*Task prompt*.
In the entries below, which lines run from the one containing "sales rep: Dorothy Shaw -> Ronald Hall" to the one containing "balance: 513.49 -> 348.07"? Copy exactly those lines, ends included, and no others.

*Records to use*.
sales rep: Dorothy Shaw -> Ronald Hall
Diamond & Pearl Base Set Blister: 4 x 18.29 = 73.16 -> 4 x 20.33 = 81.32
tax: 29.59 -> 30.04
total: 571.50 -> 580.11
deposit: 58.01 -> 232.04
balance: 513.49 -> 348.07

...

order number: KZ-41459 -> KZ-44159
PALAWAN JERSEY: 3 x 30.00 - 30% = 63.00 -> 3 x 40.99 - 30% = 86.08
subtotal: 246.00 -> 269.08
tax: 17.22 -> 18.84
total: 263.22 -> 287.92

*Exercise answer*.
sales rep: Dorothy Shaw -> Ronald Hall
Diamond & Pearl Base Set Blister: 4 x 18.29 = 73.16 -> 4 x 20.33 = 81.32
tax: 29.59 -> 30.04
total: 571.50 -> 580.11
deposit: 58.01 -> 232.04
balance: 513.49 -> 348.07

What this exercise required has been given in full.